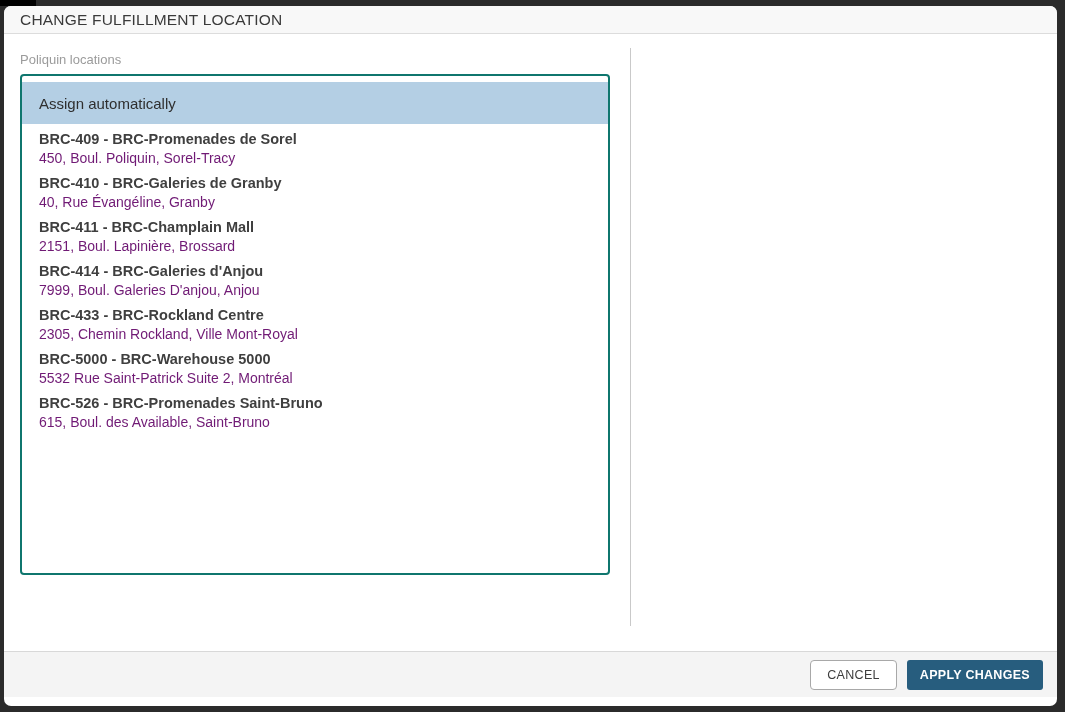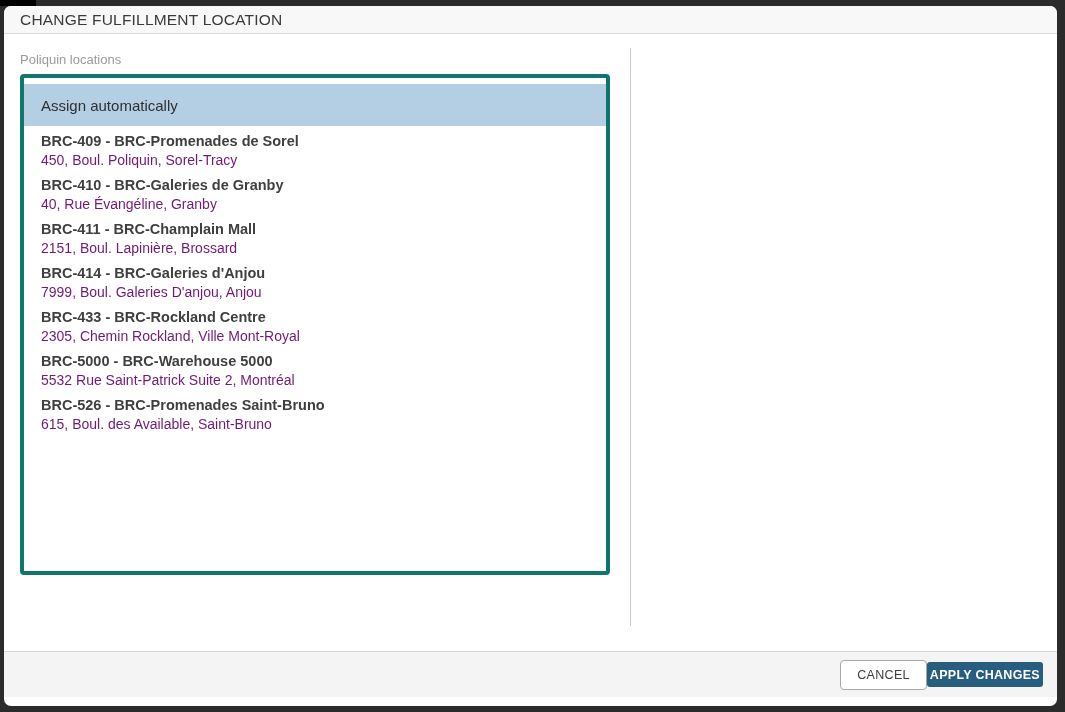--- a/index.html
+++ b/index.html
@@ -45,21 +45,21 @@
   .field-label {
     position: absolute;
     left: 16px; top: 18px;
     font-size: 13px;
     color: #9b9b9b;
   }
   .listbox {
     position: absolute;
     left: 16px; top: 40px;
     width: 590px; height: 501px;
-    border: 4px solid #0f766e;
+    border: 2px solid #0f766e;
     border-radius: 4px;
     background: #ffffff;
     overflow: hidden;
     padding-top: 6px;
   }
   .auto-row {
     height: 42px;
     background: var(--selected-bg, #b4cfe4);
     display: flex; align-items: center;
     padding-left: 17px;
@@ -89,37 +89,38 @@
     width: 1px; height: 578px;
     background: #c9c9c9;
   }
   .modal-footer {
     height: 46px;
     background: #f4f4f4;
     border-top: 1px solid #d8d8d8;
     display: flex;
     align-items: center;
     justify-content: flex-end;
+    gap: 10px;
     padding-right: 14px;
   }
   .btn-cancel {
     height: 30px;
     padding: 0 16px;
     background: #ffffff;
     border: 1px solid #a8a8a8;
     border-radius: 4px;
     font-family: "Liberation Sans", "DejaVu Sans", sans-serif;
     font-size: 12.5px;
     color: #3d3d3d;
     letter-spacing: 0.3px;
     cursor: pointer;
   }
   .btn-apply {
-    height: 25px;
-    padding: 0 3px;
+    height: 30px;
+    padding: 0 13px;
     background: var(--apply-bg, #275d7e);
     border: none;
     border-radius: 3px;
     font-family: "Liberation Sans", "DejaVu Sans", sans-serif;
     font-size: 12.5px;
     font-weight: bold;
     color: #ffffff;
     letter-spacing: 0.3px;
     cursor: pointer;
   }

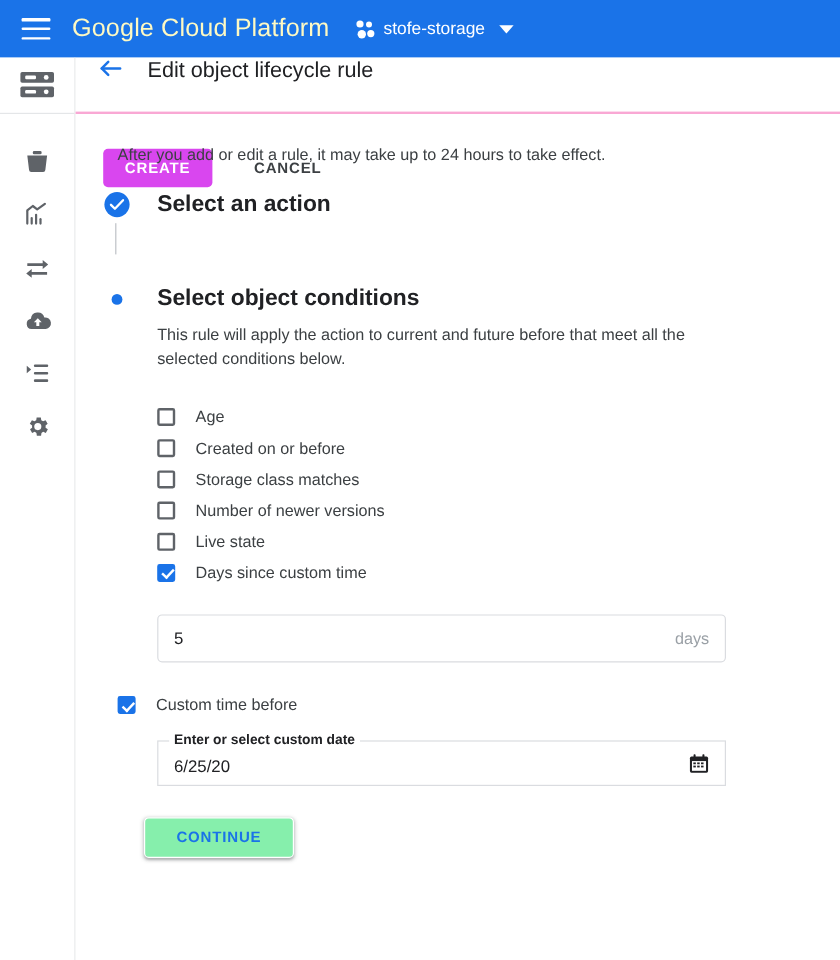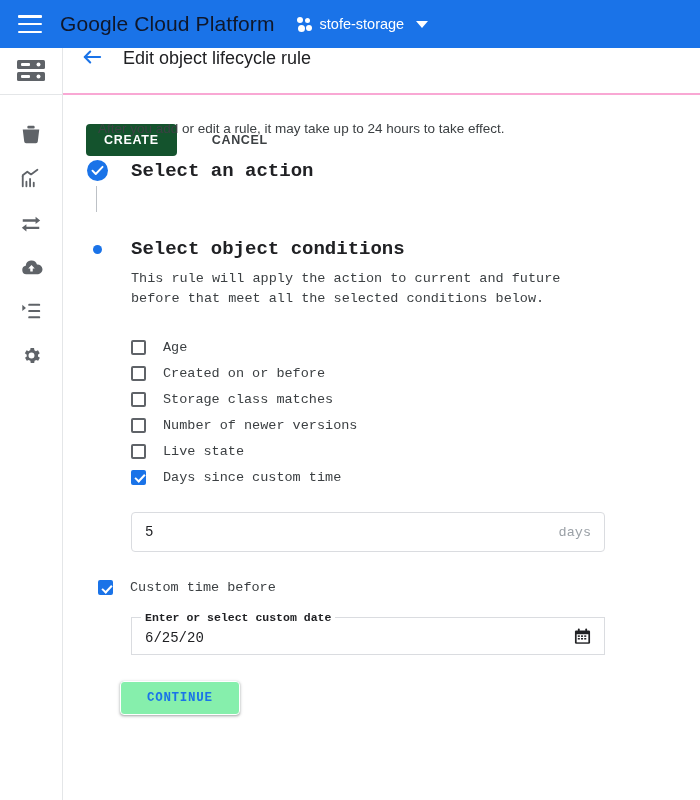--- a/index.html
+++ b/index.html
@@ -19,21 +19,21 @@
     background: #1a73e8;
     display: flex; align-items: center;
   }
   .hamburger {
     width: 24px; height: 18px; margin-left: 18px; margin-right: 18px;
     display: flex; flex-direction: column; justify-content: space-between;
     cursor: pointer;
   }
   .hamburger span { display:block; height: 2.5px; width: 24px; background: #fff; border-radius: 1px; }
   .brand {
-    color: #0f172a; font-size: 21px; letter-spacing: 0.1px; white-space: nowrap;
+    color: #fef9c3; font-size: 21px; letter-spacing: 0.1px; white-space: nowrap;
   }
   .project-chip {
     display: flex; align-items: center; margin-left: 22px; cursor: pointer;
   }
   .proj-dots { position: relative; width: 15px; height: 15px; margin-right: 8px; }
   .proj-dots i {
     position: absolute; display: block; background: #fff; border-radius: 50%;
   }
   .proj-dots i.d1 { width: 6px; height: 6px; left: 0px;  top: 0px; }
   .proj-dots i.d2 { width: 5px; height: 5px; left: 8px;  top: 1px; }
@@ -74,21 +74,21 @@
   
   .content {
     position: absolute; left: 63px; top: 95px; width: 637px; height: 705px;
     background: #fff; padding: 0;
   }
   .notice {
     position: absolute; left: 23px; top: 26px;
     font-size: 13.5px; color: #3c4043; padding-left: 12px;
   }
 
-  .stepper { position: absolute; left: 23px; top: 65px; width: 580px; font-family: Liberation Mono, monospace; }
+  .stepper { position: absolute; left: 23px; top: 65px; width: 580px; }
 
   .step { position: relative; }
   .step-marker {
     position: absolute; left: 0; top: 0; width: 22px; display: flex; justify-content: center;
   }
   .check-circle {
     width: 21px; height: 21px; border-radius: 50%; background: #1a73e8;
     display: flex; align-items: center; justify-content: center;
   }
   .dot-marker {
@@ -161,21 +161,21 @@
     align-items: center; justify-content: center;
     height: 34px; padding: 0 26px; border-radius: 4px; background: #86efac;
     border: 1px solid #ffffff; box-shadow: 0 1px 2px rgba(60,64,67,.3), 0 1px 3px 1px rgba(60,64,67,.15);
     color: #1a73e8; font-size: 12.5px; font-weight: bold; letter-spacing: .7px;
     cursor: pointer;
   }
   .bottom-actions {
     margin-left: 23px; margin-top: 29px; display: flex; align-items: center;
   }
   .create-btn {
-    height: 32px; padding: 0 18px; border-radius: 4px; background: #14532d;
+    height: 32px; padding: 0 18px; border-radius: 4px; background: #d946ef;
     color: #fff; font-size: 12.5px; font-weight: bold; letter-spacing: .7px;
     display: inline-flex; align-items: center; justify-content: center;
     border: none; cursor: pointer; text-align: center;
   }
   .cancel-btn {
     margin-left: 25px; height: 32px; padding: 0 10px;
     color: #3c4043; font-size: 12.5px; font-weight: bold; letter-spacing: .7px;
     display: inline-flex; align-items: center; background: transparent;
     border: none; cursor: pointer; text-align: center;
   }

# [Problem description]
Copy every line in the entries above that has the string "inline" in it.

# [Answer space]
     display: inline-flex; align-items: center; justify-content: center;
     display: inline-flex; align-items: center; background: transparent;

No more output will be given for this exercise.